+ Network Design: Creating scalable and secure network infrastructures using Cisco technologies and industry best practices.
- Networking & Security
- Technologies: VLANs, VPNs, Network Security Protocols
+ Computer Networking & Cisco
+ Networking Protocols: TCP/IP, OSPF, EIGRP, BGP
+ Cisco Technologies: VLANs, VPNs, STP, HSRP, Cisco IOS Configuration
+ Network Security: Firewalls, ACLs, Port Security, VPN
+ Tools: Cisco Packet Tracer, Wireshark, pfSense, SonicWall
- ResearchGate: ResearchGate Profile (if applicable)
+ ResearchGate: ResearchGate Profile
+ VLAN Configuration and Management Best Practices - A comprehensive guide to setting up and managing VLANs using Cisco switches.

TASK GOAL: From the entries above, select each line containing the string "using".

REPLY TO THE TASK:
+ Network Design: Creating scalable and secure network infrastructures using Cisco technologies and industry best practices.
+ VLAN Configuration and Management Best Practices - A comprehensive guide to setting up and managing VLANs using Cisco switches.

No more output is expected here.